Threat Actor: Unknown | unknown
Victim: Zendesk Users | Zendesk
Key Point :
- The vulnerability allows attackers to spoof emails and gain unauthorized access to sensitive ticket histories.
- Attackers can easily estimate ticket IDs due to their incremental nature, facilitating widespread exploitation.
- Despite the severity of the issue, Zendesk initially dismissed the vulnerability as out of scope for their bug bounty program.
- Daniel’s reporting led to significant bounties from affected companies, highlighting the importance of robust security measures.
- Zendesk has since patched the vulnerability after facing pressure from the security community.
In a detailed analysis by security researcher Daniel, a serious vulnerability in Zendesk’s email management system, tracked as CVE-2024-49193, has been revealed. This flaw exposes companies using Zendesk to a dangerous email spoofing exploit that allows unauthorized access to sensitive support ticket histories. Despite initial dismissals of the report by Zendesk, the gravity of the issue has become clear, forcing companies to take immediate action.
As outlined by Daniel, the vulnerability is rooted in Zendesk’s handling of email collaborations. Zendesk automatically generates a reply-to address, such as support+id{id}@company.com, for every ticket. This system is meant to help companies track email threads related to support requests. However, a significant oversight in Zendesk’s email spoofing protections allows attackers to exploit this system.
Daniel explains the simplicity of the attack: “If an attacker knew the support email address and the ticket ID (which are usually easy to guess since ticket IDs are incremental), they could use email spoofing to impersonate the original sender.” By sending a forged email to Zendesk, the attacker can CC their own email and effectively gain full access to the entire ticket history, which may contain sensitive information.
This flaw was discovered earlier this year, and despite Daniel’s quick reporting to Zendesk through their bug bounty program, the response was less than ideal. The bug was dismissed as “out of scope” because it relied on email spoofing, which Zendesk considered outside the scope of its HackerOne program. However, Daniel notes, “It was unbelievable” that such a significant security risk was dismissed so casually.

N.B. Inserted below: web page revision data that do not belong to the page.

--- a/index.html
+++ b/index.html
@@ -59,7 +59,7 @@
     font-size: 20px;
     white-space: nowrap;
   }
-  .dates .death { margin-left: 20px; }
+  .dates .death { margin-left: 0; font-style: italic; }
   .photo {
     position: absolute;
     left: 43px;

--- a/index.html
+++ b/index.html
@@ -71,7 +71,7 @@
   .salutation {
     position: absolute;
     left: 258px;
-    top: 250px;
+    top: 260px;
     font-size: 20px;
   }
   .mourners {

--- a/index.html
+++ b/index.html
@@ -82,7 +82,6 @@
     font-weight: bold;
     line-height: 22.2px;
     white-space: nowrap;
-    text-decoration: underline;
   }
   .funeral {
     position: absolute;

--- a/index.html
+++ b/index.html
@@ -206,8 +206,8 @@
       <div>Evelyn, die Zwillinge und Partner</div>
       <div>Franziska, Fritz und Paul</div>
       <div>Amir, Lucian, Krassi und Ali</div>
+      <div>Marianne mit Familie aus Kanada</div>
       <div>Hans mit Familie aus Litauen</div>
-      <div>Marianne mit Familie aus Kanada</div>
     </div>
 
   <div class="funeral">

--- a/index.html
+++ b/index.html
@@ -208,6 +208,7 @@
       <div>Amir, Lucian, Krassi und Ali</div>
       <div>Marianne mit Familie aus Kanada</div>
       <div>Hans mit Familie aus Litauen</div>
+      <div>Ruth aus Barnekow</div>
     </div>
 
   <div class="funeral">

One of the most concerning aspects of CVE-2024-49193 is the widespread potential for abuse. Daniel’s analysis shows that the vulnerability allows attackers to brute-force or estimate ticket IDs, making it possible to target numerous Zendesk instances. Since ticket IDs are often incremental, once an attacker estimates a range of ticket numbers, they can begin exploiting the system.

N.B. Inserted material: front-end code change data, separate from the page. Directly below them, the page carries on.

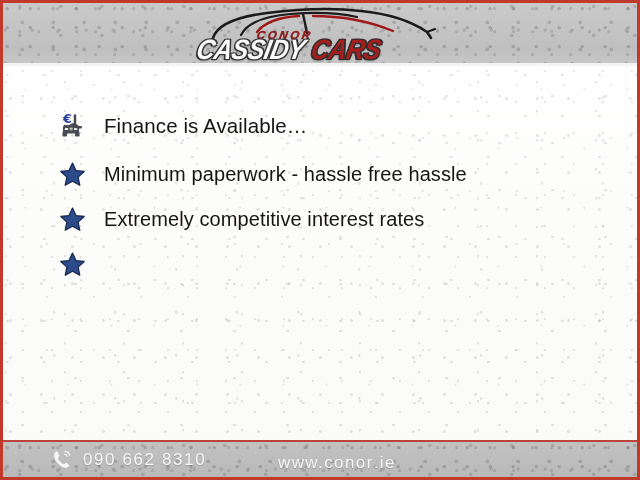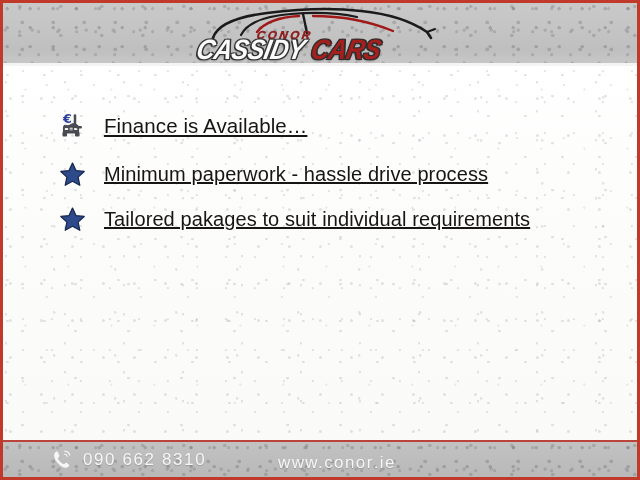--- a/index.html
+++ b/index.html
@@ -162,7 +162,6 @@
     letter-spacing: 0.1px;
     white-space: nowrap;
     font-family: "Liberation Sans", sans-serif;
-    text-decoration: underline;
   }
   .bullet-row.lead .bullet-text {
     font-size: 20.5px;

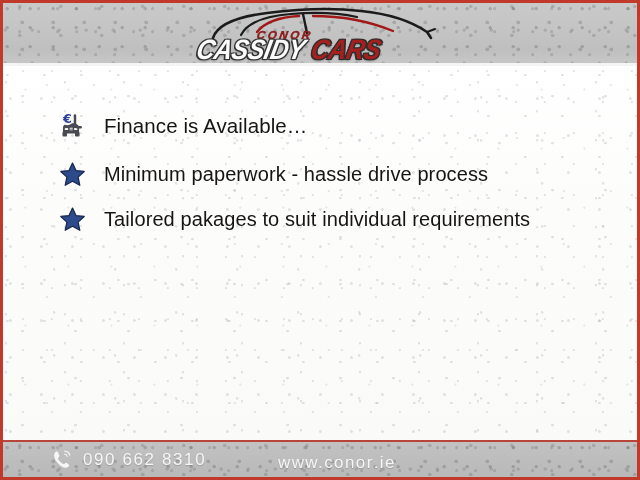--- a/index.html
+++ b/index.html
@@ -277,7 +277,7 @@
               <path d="M12 1.8 L15.1 8.5 L22.4 9.3 L17 14.3 L18.5 21.6 L12 18 L5.5 21.6 L7 14.3 L1.6 9.3 L8.9 8.5 Z" fill="#2d4a8a" stroke="#16264d" stroke-width="1.1" stroke-linejoin="round"></path>
             </svg>
           </span>
-          <span class="bullet-text">Minimum paperwork - hassle drive process</span>
+          <span class="bullet-text">Minimum paperwork - hassle free hassle</span>
         </li>
         <li class="bullet-row">
           <span class="bullet-mark">

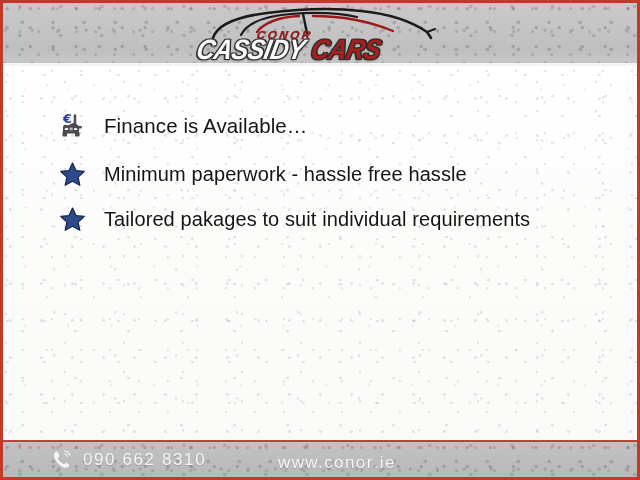--- a/index.html
+++ b/index.html
@@ -285,6 +285,14 @@
               <path d="M12 1.8 L15.1 8.5 L22.4 9.3 L17 14.3 L18.5 21.6 L12 18 L5.5 21.6 L7 14.3 L1.6 9.3 L8.9 8.5 Z" fill="#2d4a8a" stroke="#16264d" stroke-width="1.1" stroke-linejoin="round"></path>
             </svg>
           </span>
+          <span class="bullet-text">Extremely competitive interest rates</span>
+        </li>
+        <li class="bullet-row">
+          <span class="bullet-mark">
+            <svg width="27" height="27" viewBox="0 0 24 24">
+              <path d="M12 1.8 L15.1 8.5 L22.4 9.3 L17 14.3 L18.5 21.6 L12 18 L5.5 21.6 L7 14.3 L1.6 9.3 L8.9 8.5 Z" fill="#2d4a8a" stroke="#16264d" stroke-width="1.1" stroke-linejoin="round"></path>
+            </svg>
+          </span>
           <span class="bullet-text">Tailored pakages to suit individual requirements</span>
         </li>
       </ul>

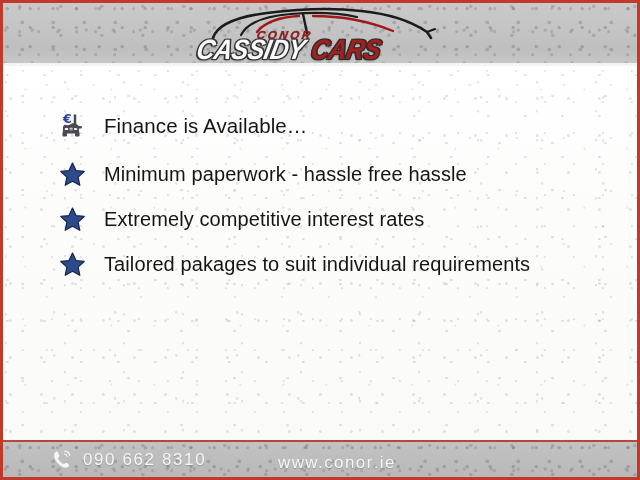--- a/index.html
+++ b/index.html
@@ -293,7 +293,6 @@
               <path d="M12 1.8 L15.1 8.5 L22.4 9.3 L17 14.3 L18.5 21.6 L12 18 L5.5 21.6 L7 14.3 L1.6 9.3 L8.9 8.5 Z" fill="#2d4a8a" stroke="#16264d" stroke-width="1.1" stroke-linejoin="round"></path>
             </svg>
           </span>
-          <span class="bullet-text">Tailored pakages to suit individual requirements</span>
         </li>
       </ul>
   </div>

The attacker’s steps are simple but effective. They send spoofed emails from legitimate-looking addresses, targeting tickets within the estimated range. By manipulating Zendesk’s email collaboration feature, they can add themselves to any ticket and view its complete history. “This meant an attacker could effectively join any ongoing support conversation, and read sensitive information—all because Zendesk didn’t have proper safeguards against email spoofing,” Daniel highlights.
Once Daniel replicated the exploit, he began individually reporting the vulnerability to companies using Zendesk. Some companies reacted swiftly, disabling Zendesk’s email collaboration feature to close the security hole. Over the course of his reporting, Daniel earned over $50,000 in bounties from affected companies. However, the reaction from Zendesk itself was slower. It wasn’t until several companies applied pressure that Zendesk began taking the vulnerability seriously.
Daniel’s work has forced companies and Zendesk to reevaluate their security measures. His analysis uncovered how simple mistakes, like insufficient spoofing protections, can lead to widespread security risks. Zendesk has since patched the issue, but only after facing significant backlash from the security community.